Map credit: StatChat blog

This chart, published by Hamilton Lombard on the StatChat blog, shows how the working-age population of the United States has begun shrinking in much of the United States. While metropolitan areas still experience a growing workforce as they suck up labor from rural counties, even urban growth is slower than it was ten to fifteen years ago.

Workforce growth 2000-2005.
Workforce growth 2000-2005.

The downside of this trend, is that working Americans will have to support a fast-growing population of elderly Americans, along with the Medicare, Medicaid and Social Security programs that benefit them.
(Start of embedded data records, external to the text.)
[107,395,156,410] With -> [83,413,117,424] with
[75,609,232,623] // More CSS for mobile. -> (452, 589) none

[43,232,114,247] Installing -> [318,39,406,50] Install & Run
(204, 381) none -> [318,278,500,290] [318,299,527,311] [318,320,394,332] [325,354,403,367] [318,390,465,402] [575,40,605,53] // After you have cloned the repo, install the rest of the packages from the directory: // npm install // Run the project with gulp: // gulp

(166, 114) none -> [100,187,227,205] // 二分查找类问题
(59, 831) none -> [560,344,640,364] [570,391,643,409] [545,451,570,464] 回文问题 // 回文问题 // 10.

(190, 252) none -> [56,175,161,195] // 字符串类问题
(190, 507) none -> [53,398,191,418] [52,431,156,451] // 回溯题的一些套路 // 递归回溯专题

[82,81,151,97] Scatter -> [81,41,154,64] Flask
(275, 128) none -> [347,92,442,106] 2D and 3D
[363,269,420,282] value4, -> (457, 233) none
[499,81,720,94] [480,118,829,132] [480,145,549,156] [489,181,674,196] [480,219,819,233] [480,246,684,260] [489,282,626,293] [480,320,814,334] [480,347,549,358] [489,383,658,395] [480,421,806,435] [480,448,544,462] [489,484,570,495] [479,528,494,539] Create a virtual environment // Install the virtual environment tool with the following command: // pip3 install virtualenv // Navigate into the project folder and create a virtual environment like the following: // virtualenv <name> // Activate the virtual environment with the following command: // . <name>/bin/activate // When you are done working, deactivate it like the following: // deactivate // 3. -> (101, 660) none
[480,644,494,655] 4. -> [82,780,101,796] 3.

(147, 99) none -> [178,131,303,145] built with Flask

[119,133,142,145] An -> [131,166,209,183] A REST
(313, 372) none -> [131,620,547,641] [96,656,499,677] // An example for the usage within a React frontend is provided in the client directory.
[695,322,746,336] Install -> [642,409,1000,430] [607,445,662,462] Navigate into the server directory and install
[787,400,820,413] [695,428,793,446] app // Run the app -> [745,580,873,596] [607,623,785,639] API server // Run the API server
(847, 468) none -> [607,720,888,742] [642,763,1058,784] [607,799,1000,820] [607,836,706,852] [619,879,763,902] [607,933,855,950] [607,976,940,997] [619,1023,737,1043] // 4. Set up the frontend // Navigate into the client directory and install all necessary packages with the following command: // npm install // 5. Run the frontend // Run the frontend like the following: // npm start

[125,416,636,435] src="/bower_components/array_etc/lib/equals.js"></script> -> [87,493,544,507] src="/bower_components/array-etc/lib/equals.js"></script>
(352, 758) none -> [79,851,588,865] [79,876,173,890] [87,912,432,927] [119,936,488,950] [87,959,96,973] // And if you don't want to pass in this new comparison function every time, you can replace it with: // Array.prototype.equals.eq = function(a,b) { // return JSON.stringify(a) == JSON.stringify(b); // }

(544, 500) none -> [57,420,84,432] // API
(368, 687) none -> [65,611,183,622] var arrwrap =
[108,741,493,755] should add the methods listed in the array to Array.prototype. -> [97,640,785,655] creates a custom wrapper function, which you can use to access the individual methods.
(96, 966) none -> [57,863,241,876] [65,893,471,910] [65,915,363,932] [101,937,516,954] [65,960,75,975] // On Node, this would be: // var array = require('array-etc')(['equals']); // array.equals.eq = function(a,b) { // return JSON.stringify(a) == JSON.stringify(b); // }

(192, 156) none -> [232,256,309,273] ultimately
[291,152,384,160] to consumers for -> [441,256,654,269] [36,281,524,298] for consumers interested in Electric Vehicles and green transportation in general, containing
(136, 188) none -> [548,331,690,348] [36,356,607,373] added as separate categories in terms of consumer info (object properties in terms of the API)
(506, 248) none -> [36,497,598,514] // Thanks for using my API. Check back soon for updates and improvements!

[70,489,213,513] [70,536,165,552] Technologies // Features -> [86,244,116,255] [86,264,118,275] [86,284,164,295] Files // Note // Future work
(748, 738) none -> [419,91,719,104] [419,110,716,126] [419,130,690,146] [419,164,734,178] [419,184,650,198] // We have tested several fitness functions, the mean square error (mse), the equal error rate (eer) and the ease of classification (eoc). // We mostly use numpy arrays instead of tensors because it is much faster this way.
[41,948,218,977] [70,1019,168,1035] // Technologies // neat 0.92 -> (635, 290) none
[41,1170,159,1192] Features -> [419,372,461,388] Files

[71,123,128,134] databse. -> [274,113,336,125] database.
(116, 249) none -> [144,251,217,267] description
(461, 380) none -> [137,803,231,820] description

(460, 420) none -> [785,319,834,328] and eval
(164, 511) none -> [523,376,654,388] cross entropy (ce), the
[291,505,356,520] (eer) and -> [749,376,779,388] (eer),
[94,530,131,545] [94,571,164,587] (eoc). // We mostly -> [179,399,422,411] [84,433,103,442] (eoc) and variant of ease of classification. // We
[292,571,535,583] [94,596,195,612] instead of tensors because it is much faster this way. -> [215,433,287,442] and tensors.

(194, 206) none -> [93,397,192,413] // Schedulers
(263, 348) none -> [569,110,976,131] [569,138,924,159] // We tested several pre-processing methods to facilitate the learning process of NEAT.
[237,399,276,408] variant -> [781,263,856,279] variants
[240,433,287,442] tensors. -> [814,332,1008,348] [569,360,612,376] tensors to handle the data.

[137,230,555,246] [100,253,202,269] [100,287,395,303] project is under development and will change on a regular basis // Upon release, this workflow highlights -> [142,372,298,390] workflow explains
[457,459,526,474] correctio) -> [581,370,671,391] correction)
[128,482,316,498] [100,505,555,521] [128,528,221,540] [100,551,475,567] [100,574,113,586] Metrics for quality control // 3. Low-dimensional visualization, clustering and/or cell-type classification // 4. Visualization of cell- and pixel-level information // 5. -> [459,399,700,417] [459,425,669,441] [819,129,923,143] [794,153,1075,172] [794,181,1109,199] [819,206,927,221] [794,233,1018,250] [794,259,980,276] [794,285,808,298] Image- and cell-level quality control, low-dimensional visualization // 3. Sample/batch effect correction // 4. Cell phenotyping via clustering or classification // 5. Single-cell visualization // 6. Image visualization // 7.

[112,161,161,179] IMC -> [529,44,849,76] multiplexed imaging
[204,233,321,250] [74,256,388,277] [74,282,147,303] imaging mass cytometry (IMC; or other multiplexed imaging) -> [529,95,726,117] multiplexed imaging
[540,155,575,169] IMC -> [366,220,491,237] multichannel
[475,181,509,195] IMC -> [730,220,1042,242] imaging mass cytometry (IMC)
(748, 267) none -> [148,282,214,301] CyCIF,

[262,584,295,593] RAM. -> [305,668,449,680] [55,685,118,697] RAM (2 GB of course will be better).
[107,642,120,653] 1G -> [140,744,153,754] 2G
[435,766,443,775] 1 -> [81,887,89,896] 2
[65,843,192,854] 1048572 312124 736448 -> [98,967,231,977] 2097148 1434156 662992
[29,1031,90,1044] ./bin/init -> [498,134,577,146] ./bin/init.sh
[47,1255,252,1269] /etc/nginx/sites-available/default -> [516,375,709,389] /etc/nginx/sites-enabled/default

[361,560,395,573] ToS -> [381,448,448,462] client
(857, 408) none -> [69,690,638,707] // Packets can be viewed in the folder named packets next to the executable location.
As has been widely publicized, government will become increasingly hard-pressed to finance these entitlements in the absence of meaningful reform.

The bright side of the story is that intensifying competition for workers should translate into lower unemployment and higher wages, assuming the economy can continue to produce even modest job growth. (The next U.S. president, whoever he or she is, will no doubt claim credit for the benefits of demographic shifts forces over which they have no influence whatsoever.)

Here in Virginia, the public policy apparatus has not begun to think seriously about the implications of a stagnant workforce. “With shrinking workforces and lower unemployment rates, most rural areas will need to change their focus toward attracting workers rather than just keeping them,” says Lombard.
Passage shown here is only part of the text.